Class: Banzai::Filter::SpacedLinkFilter

Inherits:

HTML::Pipeline::Filter

Object
HTML::Pipeline::Filter
Banzai::Filter::SpacedLinkFilter

show all

Includes:: ActionView::Helpers::TagHelper, Concerns::PipelineTimingCheck

Defined in:: lib/banzai/filter/spaced_link_filter.rb

Overview

HTML Filter for markdown links with spaces in the URLs

Based on Banzai::Filter::AutolinkFilter

CommonMark does not allow spaces in the url portion of a link/url. For example, [example](page slug) is not valid. Neither is ![example](test image.jpg). However, particularly in our wikis, we support (via RedCarpet) this type of link, allowing wiki pages to be easily linked by their title. This filter adds that functionality.

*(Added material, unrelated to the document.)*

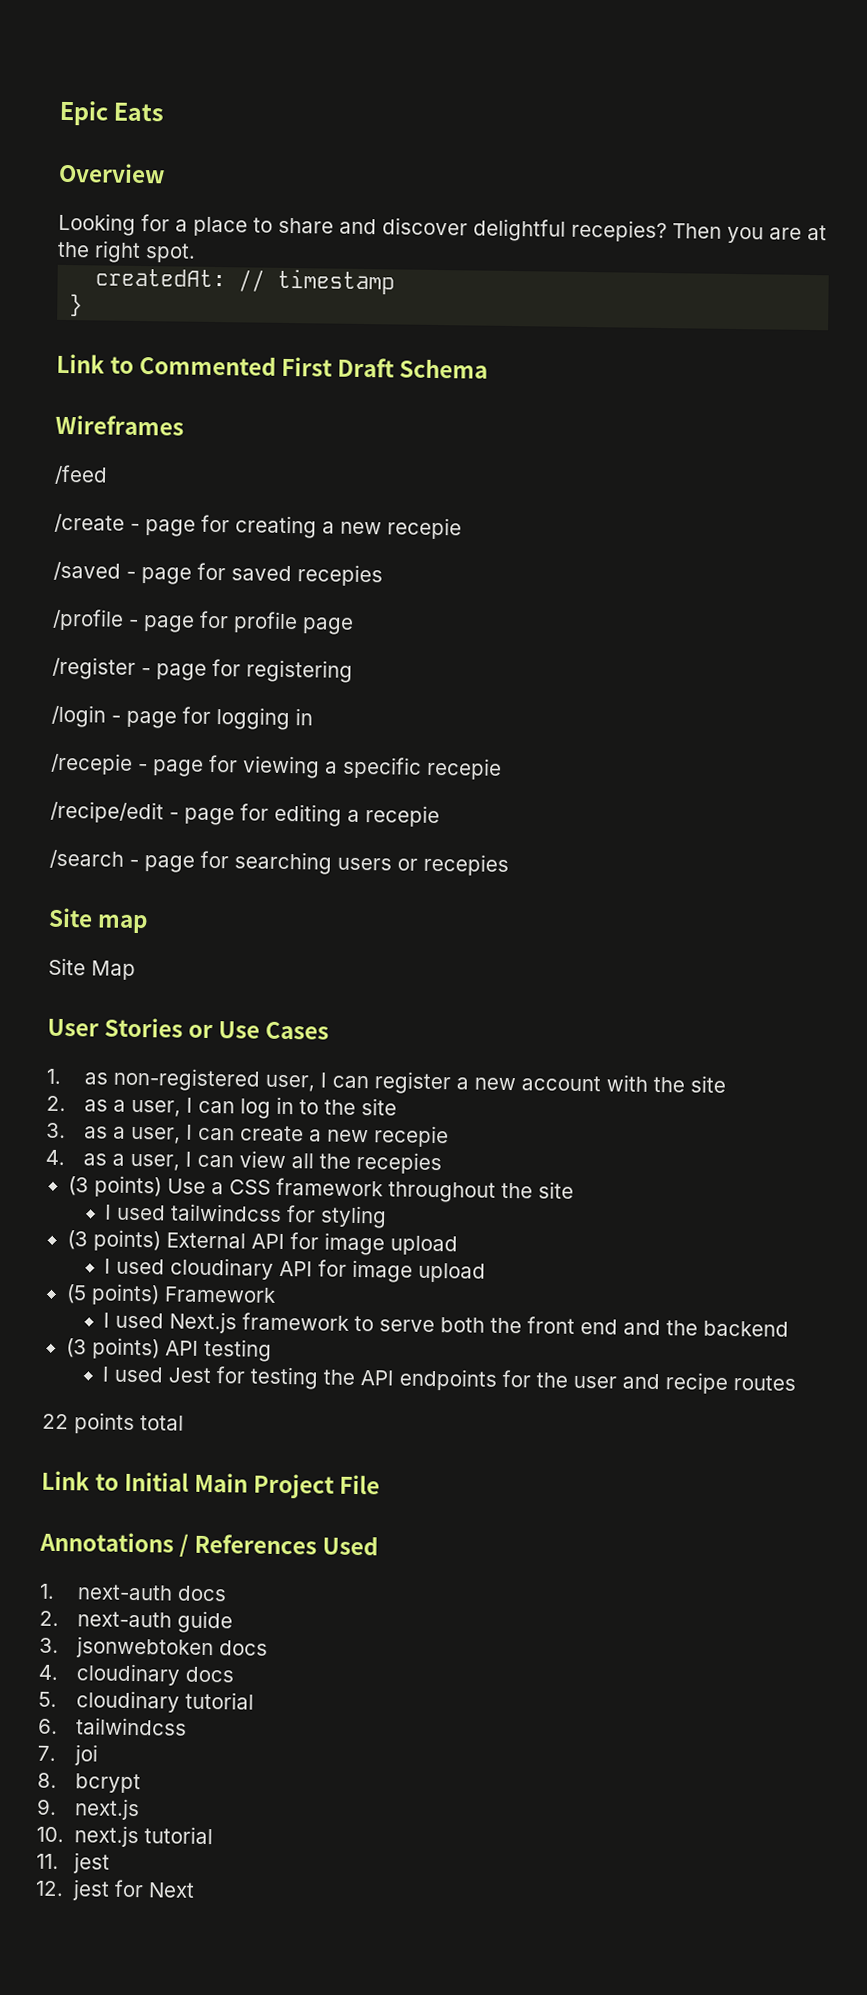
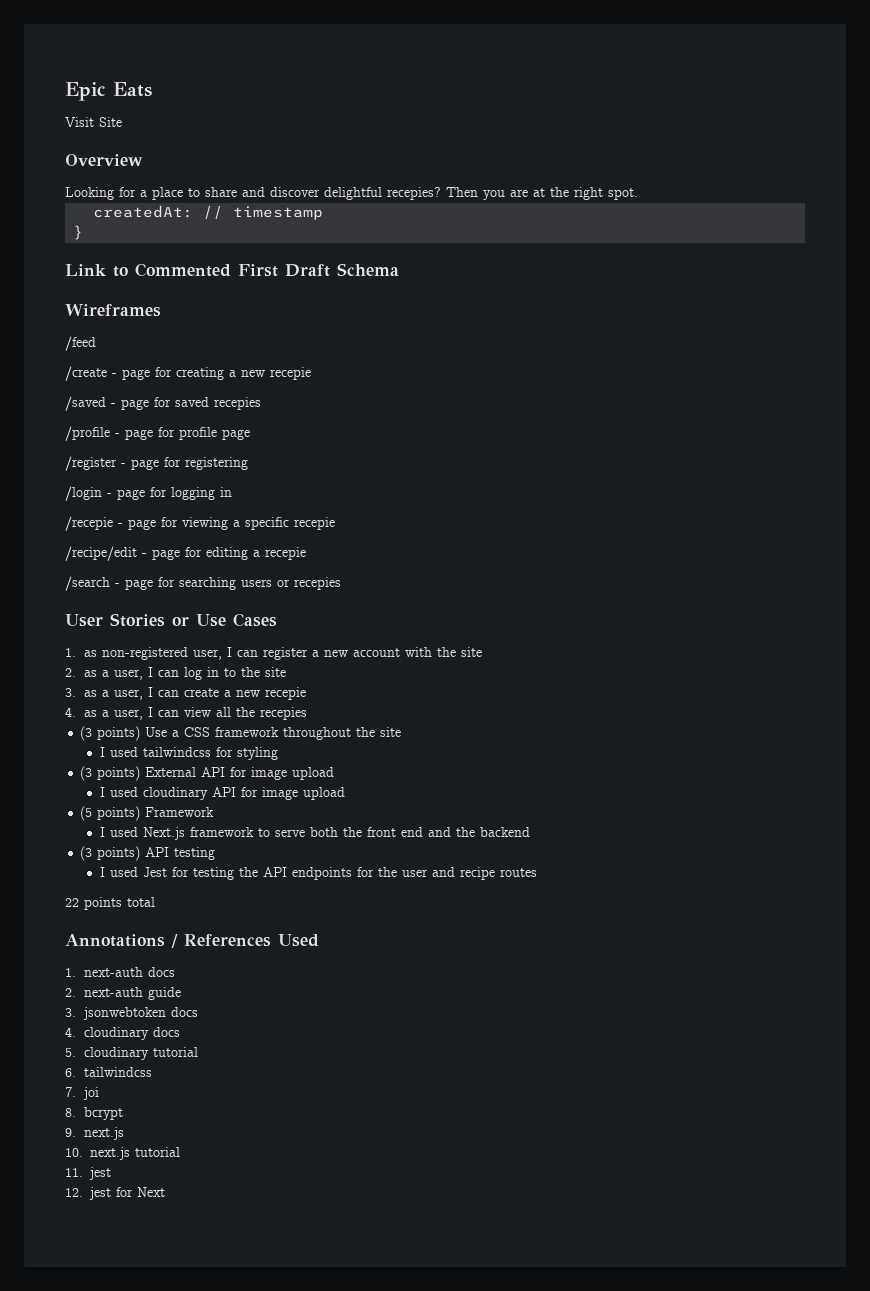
+ Visit Site
- Site map
- Site Map
- Link to Initial Main Project File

This is a small extension to the CommonMark spec. If they start allowing spaces in urls, we could then remove this filter.

Note: Filter::SanitizationFilter/Filter::SanitizeLinkFilter should always be run sometime after this filter to prevent XSS attacks

Constant Summary collapse

LINK_OR_IMAGE_PATTERN = Pattern to match a standard markdown link Rubular: http://rubular.com/r/2EXEQ49rg5 This pattern is vulnerable to malicious inputs, so use Gitlab::UntrustedRegexp to place bounds on execution time

Gitlab::UntrustedRegexp.new(
  '(?P<preview_operator>!)?' \
  '\[(?P<text>.+?)\]' \
  '\(' \
    '(?P<new_link>.+?)' \
    '(?P<title>\ ".+?")?' \
  '\)'
)

IGNORE_PARENTS = Text matching LINK_OR_IMAGE_PATTERN inside these elements will not be linked

%w[a code kbd pre script style span[@data-math-style]].to_set

TEXT_QUERY = The XPath query to use for finding text nodes to parse.

%(descendant-or-self::text()[
  not(#{IGNORE_PARENTS.map { |p| "ancestor::#{p}" }.join(' or ')})
  and contains(., ']\(')
])

Constants included from Concerns::PipelineTimingCheck

Concerns::PipelineTimingCheck::MAX_PIPELINE_SECONDS

Instance Method Summary collapse

#call ⇒ Object

Methods included from Concerns::PipelineTimingCheck

#exceeded_pipeline_max?

Instance Method Details

#call ⇒ `Object`

# File 'lib/banzai/filter/spaced_link_filter.rb', line 51

def call
  doc.xpath(TEXT_QUERY).each do |node|
    content = node.to_html

    next unless LINK_OR_IMAGE_PATTERN.match(content)

    html = spaced_link_filter(content)

    next if html == content

    node.replace(html)
  end

  doc
end